══ MATERIAL FOR THE TASK ══
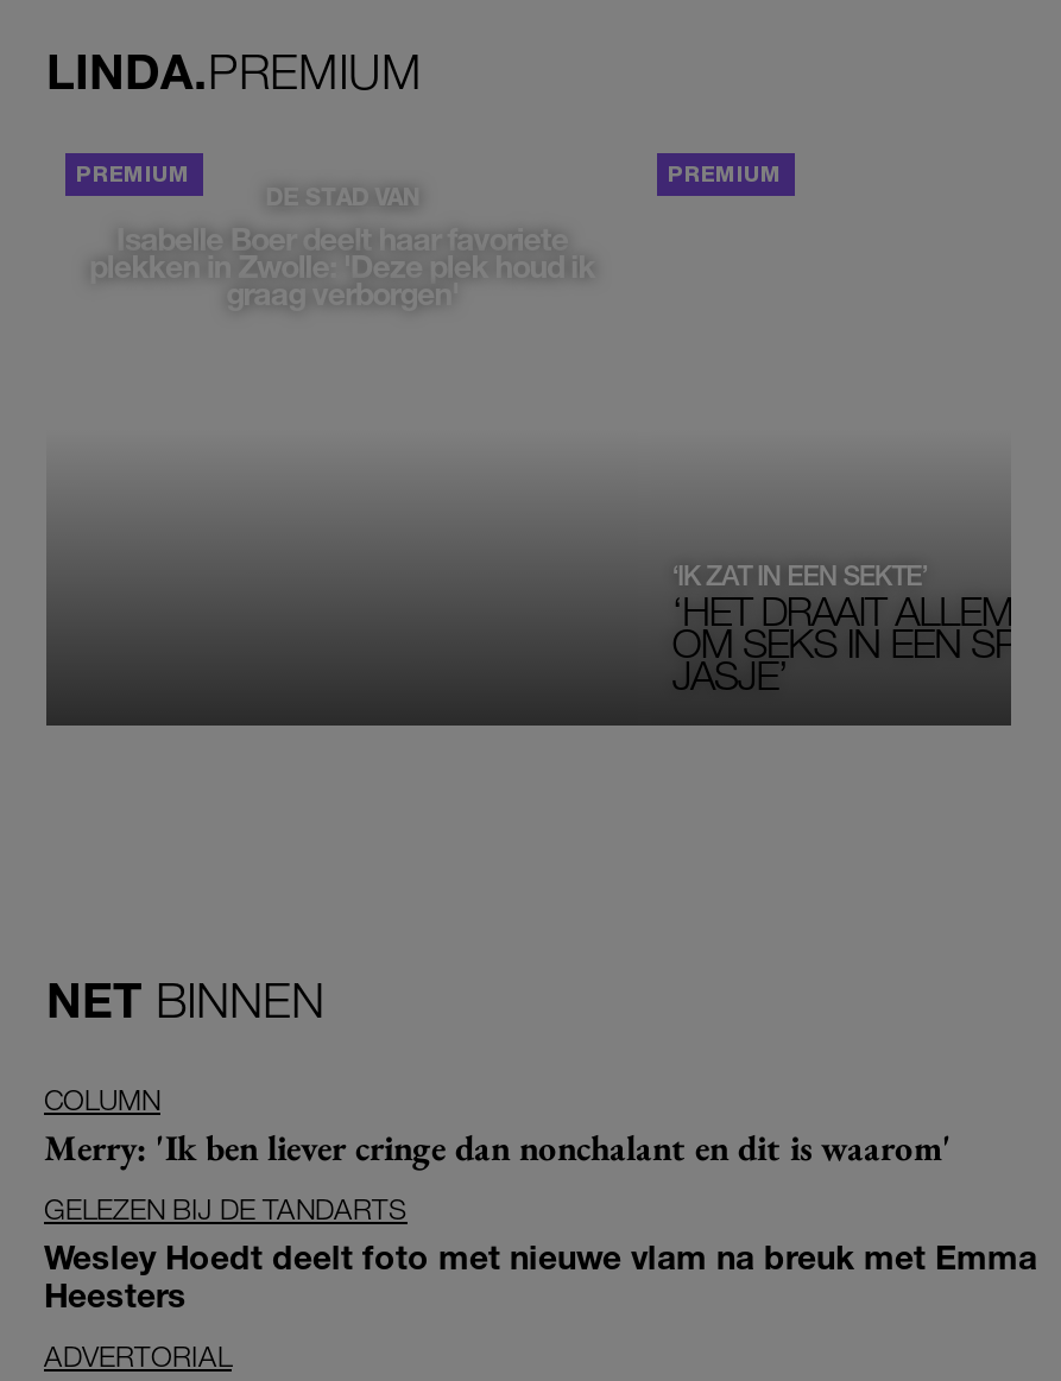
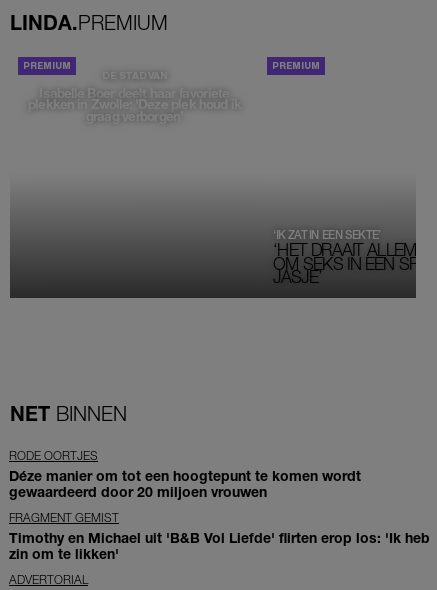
[44,1083,952,1171] COLUMN | Merry: 'Ik ben liever cringe dan nonchalant en dit is waarom' -> [9,448,361,500] RODE OORTJES | Déze manier om tot een hoogtepunt te komen wordt | gewaardeerd door 20 miljoen vrouwen
[44,1192,1037,1315] GELEZEN BIJ DE TANDARTS | Wesley Hoedt deelt foto met nieuwe vlam na breuk met Emma | Heesters -> [9,510,430,562] FRAGMENT GEMIST | Timothy en Michael uit 'B&B Vol Liefde' flirten erop los: 'Ik heb | zin om te likken'

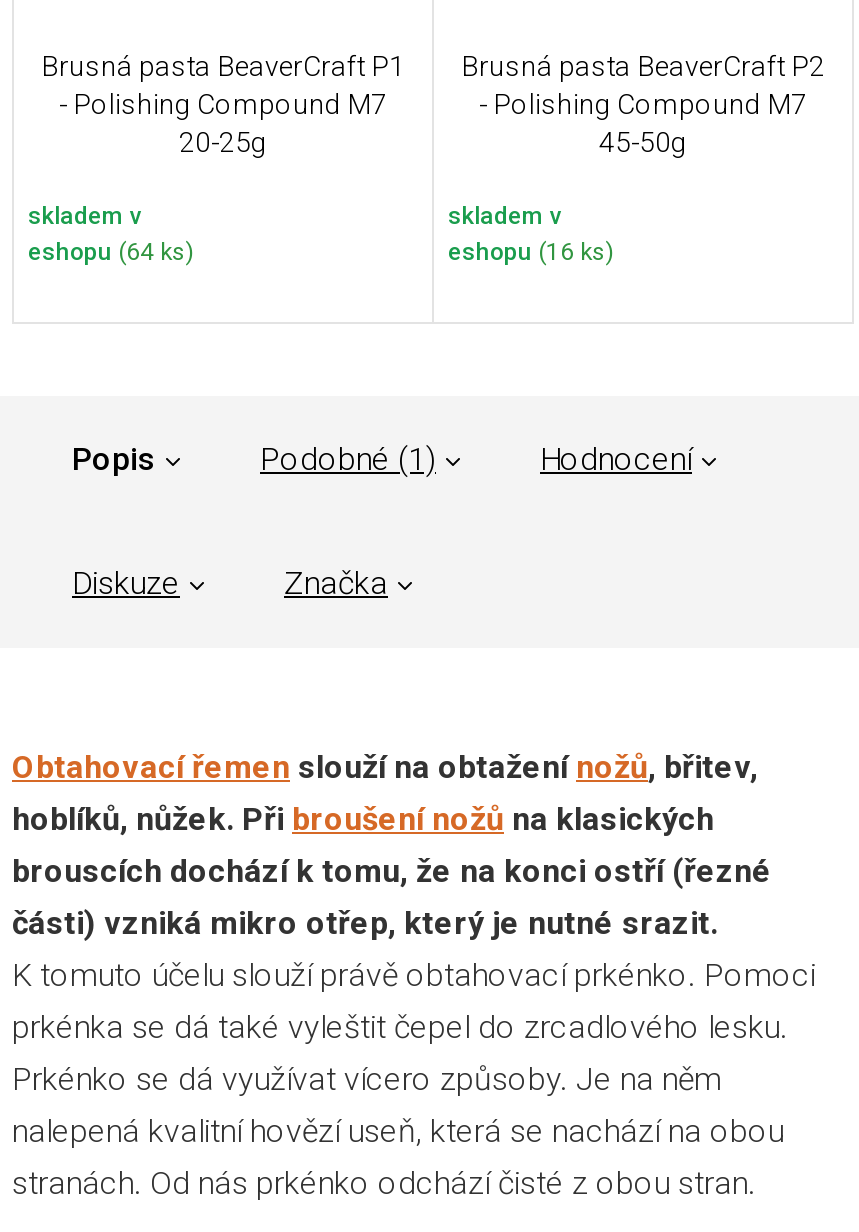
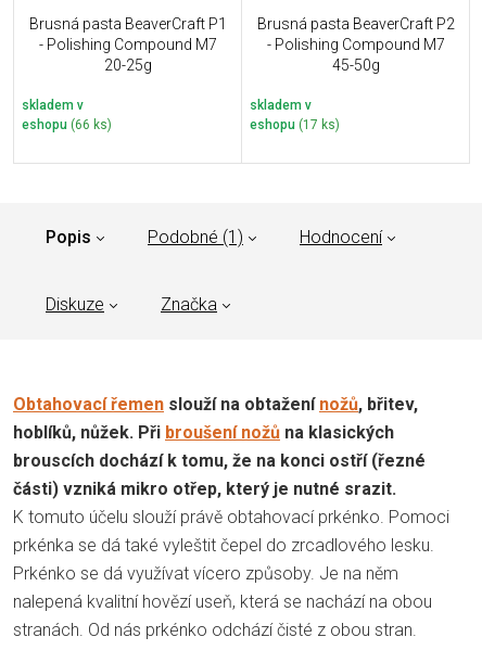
[28,237,194,265] eshopu (64 ks) -> [22,117,112,132] eshopu (66 ks)
[448,237,614,265] eshopu (16 ks) -> [250,117,340,132] eshopu (17 ks)

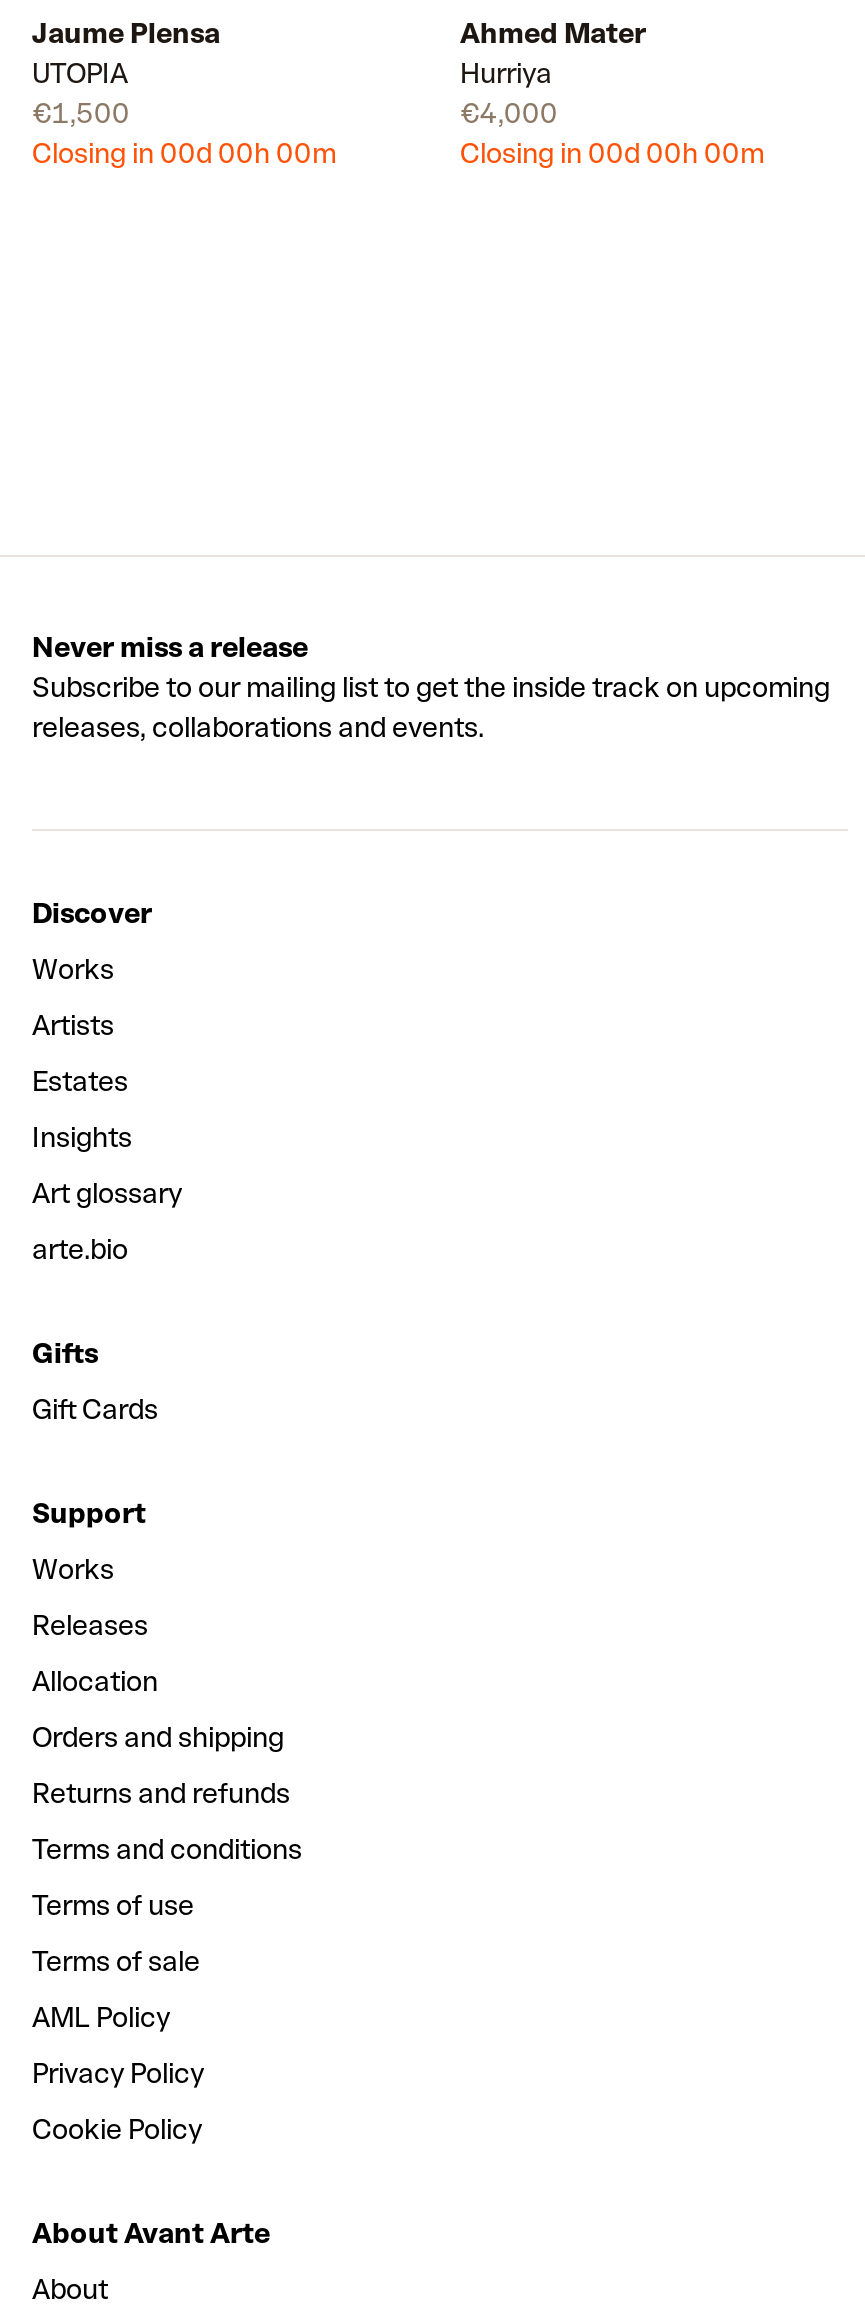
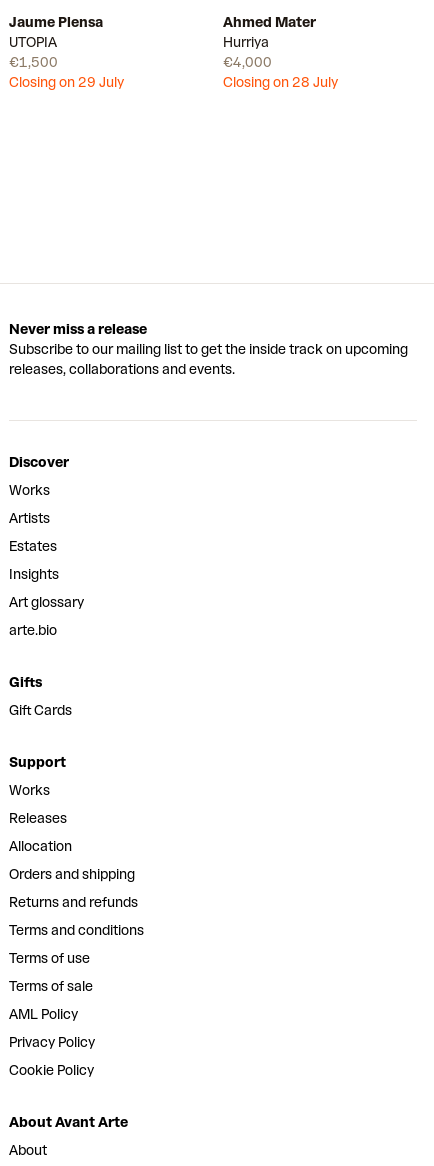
[32,137,336,171] Closing in 00d 00h 00m -> [9,74,124,91] Closing on 29 July
[460,137,764,171] Closing in 00d 00h 00m -> [223,74,338,91] Closing on 28 July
═══
» BRIEF
Count the lines in the preceding entries that contain the string "July", and state only the resulting number.

» COMPLETED EXERCISE
2